Itemized modification records:
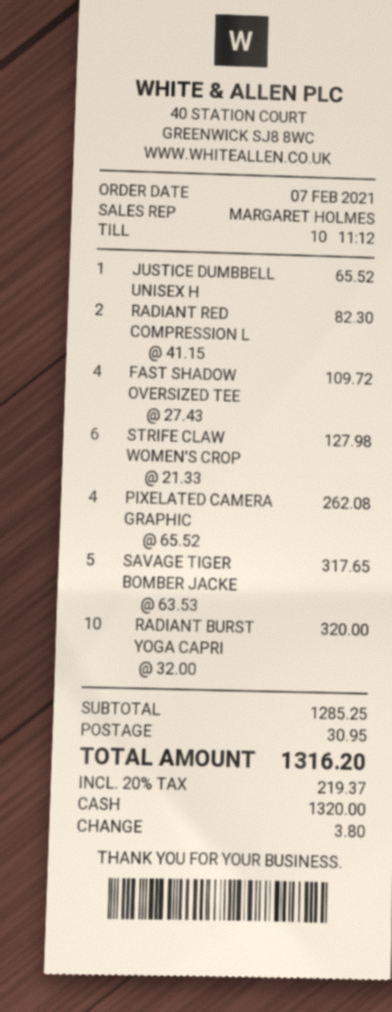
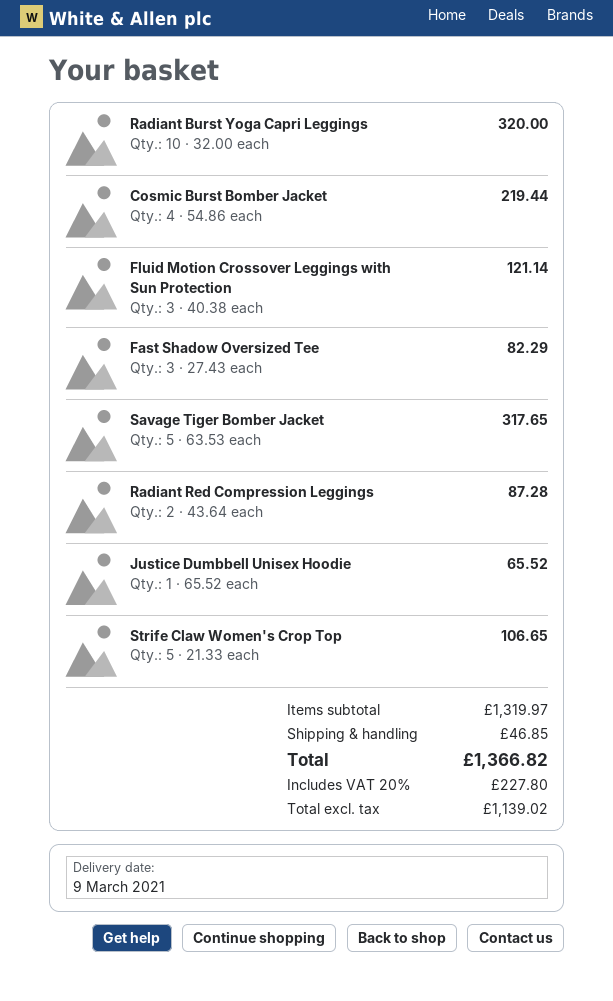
RADIANT RED COMPRESSION L: 2 x 41.15 = 82.30 -> 2 x 43.64 = 87.28
FAST SHADOW OVERSIZED TEE: 4 x 27.43 = 109.72 -> 3 x 27.43 = 82.29
STRIFE CLAW WOMEN'S CROP: 6 x 21.33 = 127.98 -> 5 x 21.33 = 106.65
PIXELATED CAMERA GRAPHIC: 4 x 65.52 = 262.08 -> none
Cosmic Burst Bomber Jacket: none -> 4 x 54.86 = 219.44
Fluid Motion Crossover Leggings with Sun Protection: none -> 3 x 40.38 = 121.14
subtotal: 1285.25 -> 1319.97
shipping: 30.95 -> 46.85
tax: 20% = 219.37 -> 20% = 227.80
total: 1316.20 -> 1366.82

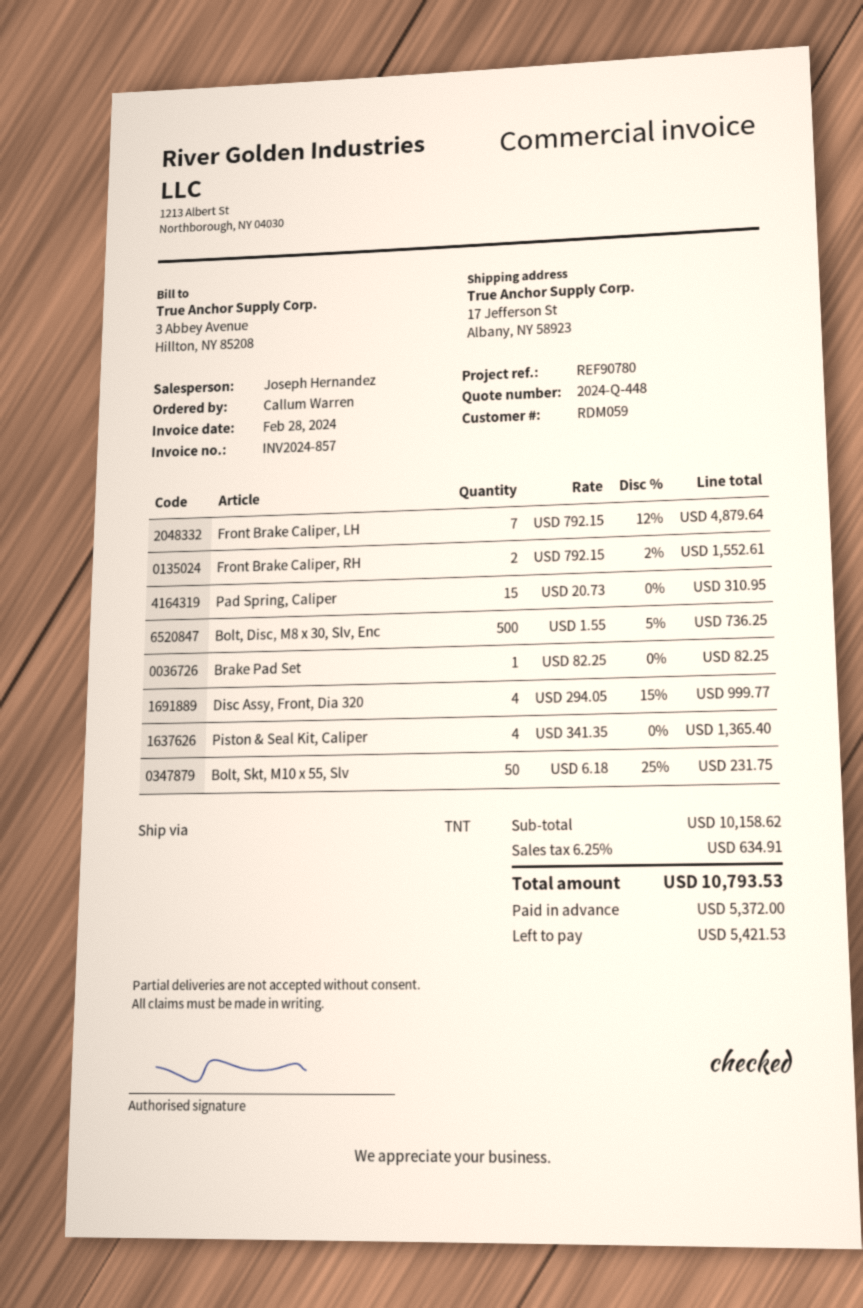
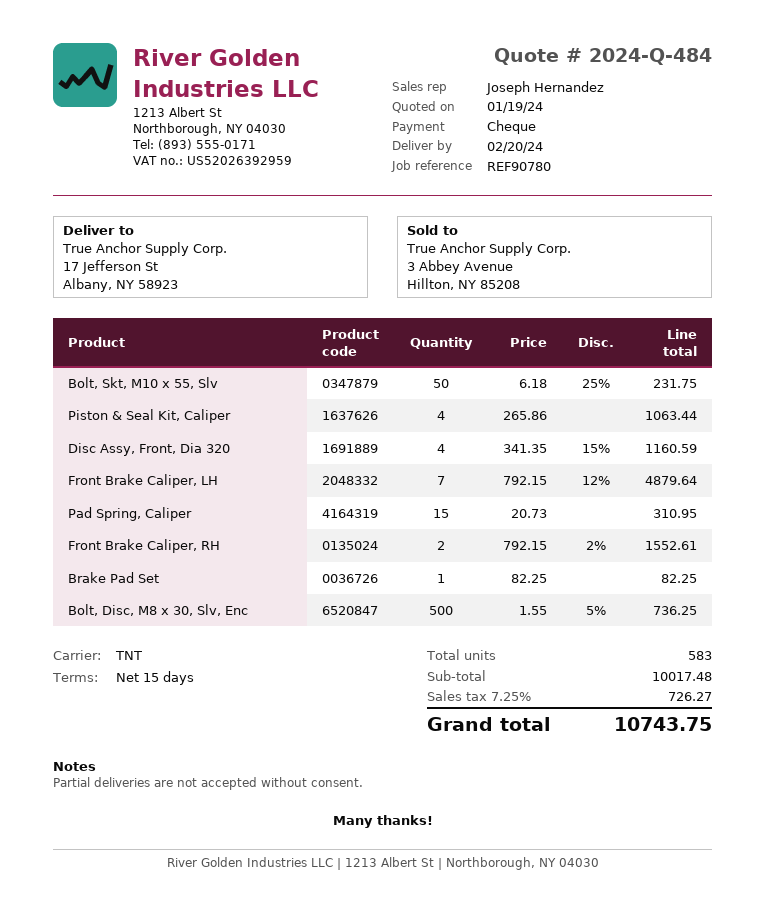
quote number: 2024-Q-448 -> 2024-Q-484
Disc Assy, Front, Dia 320: 4 x 294.05 - 15% = 999.77 -> 4 x 341.35 - 15% = 1160.59
Piston & Seal Kit, Caliper: 4 x 341.35 = 1365.40 -> 4 x 265.86 = 1063.44
subtotal: 10158.62 -> 10017.48
tax: 6.25% = 634.91 -> 7.25% = 726.27
total: 10793.53 -> 10743.75

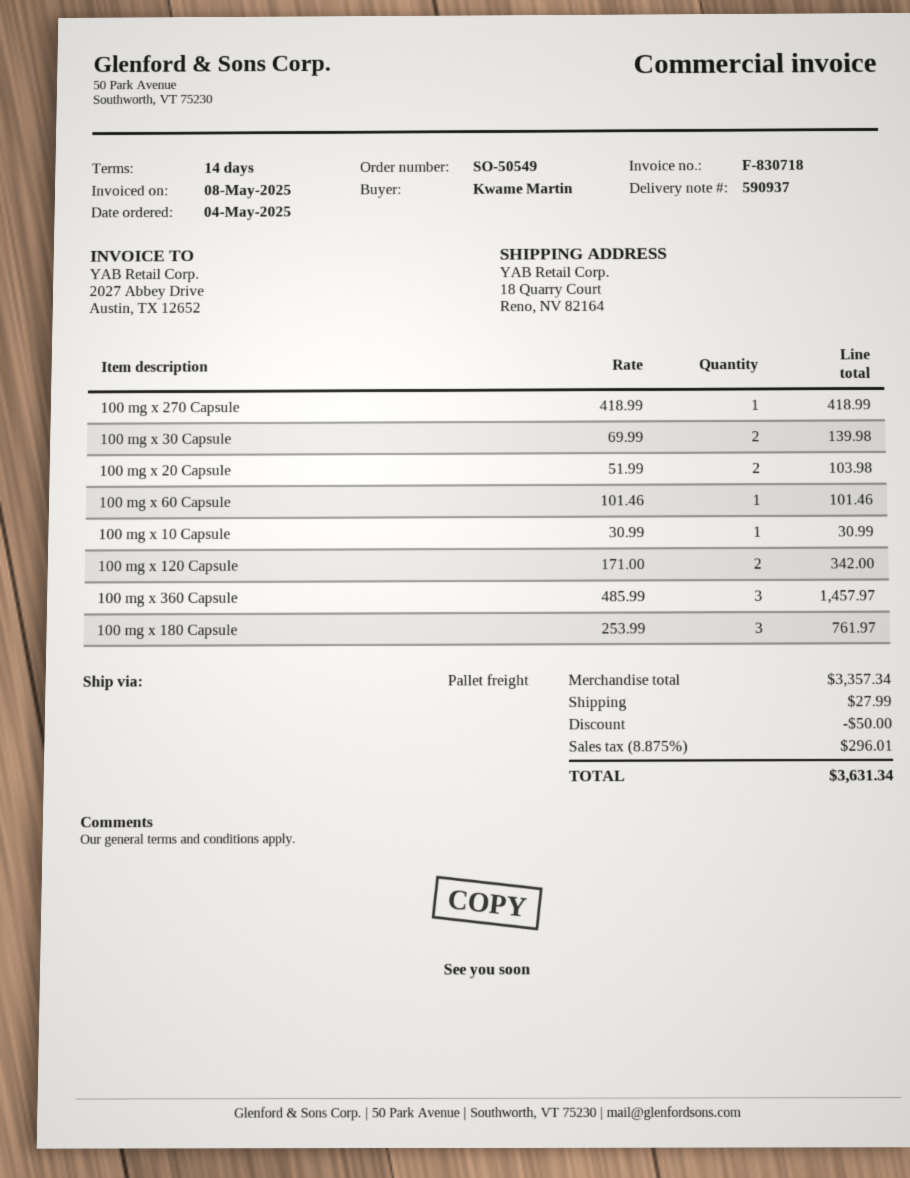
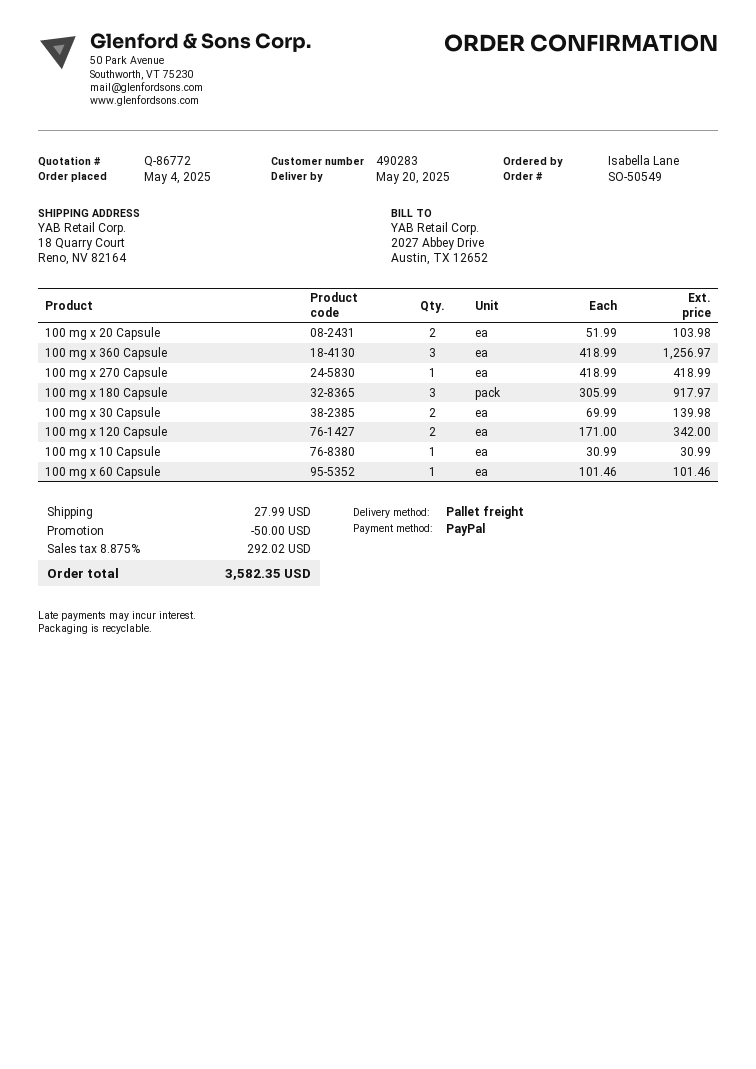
ordered by: Kwame Martin -> Isabella Lane
100 mg x 360 Capsule: 3 x 485.99 = 1457.97 -> 3 x 418.99 = 1256.97
100 mg x 180 Capsule: 3 x 253.99 = 761.97 -> 3 x 305.99 = 917.97
tax: 8.875% = 296.01 -> 8.875% = 292.02
total: 3631.34 -> 3582.35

• **Exercise directions**
Reproduce the data above line for line, excluding every picture.

• **Output of the exercise**
RADIANT RED COMPRESSION L: 2 x 41.15 = 82.30 -> 2 x 43.64 = 87.28
FAST SHADOW OVERSIZED TEE: 4 x 27.43 = 109.72 -> 3 x 27.43 = 82.29
STRIFE CLAW WOMEN'S CROP: 6 x 21.33 = 127.98 -> 5 x 21.33 = 106.65
PIXELATED CAMERA GRAPHIC: 4 x 65.52 = 262.08 -> none
Cosmic Burst Bomber Jacket: none -> 4 x 54.86 = 219.44
Fluid Motion Crossover Leggings with Sun Protection: none -> 3 x 40.38 = 121.14
subtotal: 1285.25 -> 1319.97
shipping: 30.95 -> 46.85
tax: 20% = 219.37 -> 20% = 227.80
total: 1316.20 -> 1366.82

quote number: 2024-Q-448 -> 2024-Q-484
Disc Assy, Front, Dia 320: 4 x 294.05 - 15% = 999.77 -> 4 x 341.35 - 15% = 1160.59
Piston & Seal Kit, Caliper: 4 x 341.35 = 1365.40 -> 4 x 265.86 = 1063.44
subtotal: 10158.62 -> 10017.48
tax: 6.25% = 634.91 -> 7.25% = 726.27
total: 10793.53 -> 10743.75

ordered by: Kwame Martin -> Isabella Lane
100 mg x 360 Capsule: 3 x 485.99 = 1457.97 -> 3 x 418.99 = 1256.97
100 mg x 180 Capsule: 3 x 253.99 = 761.97 -> 3 x 305.99 = 917.97
tax: 8.875% = 296.01 -> 8.875% = 292.02
total: 3631.34 -> 3582.35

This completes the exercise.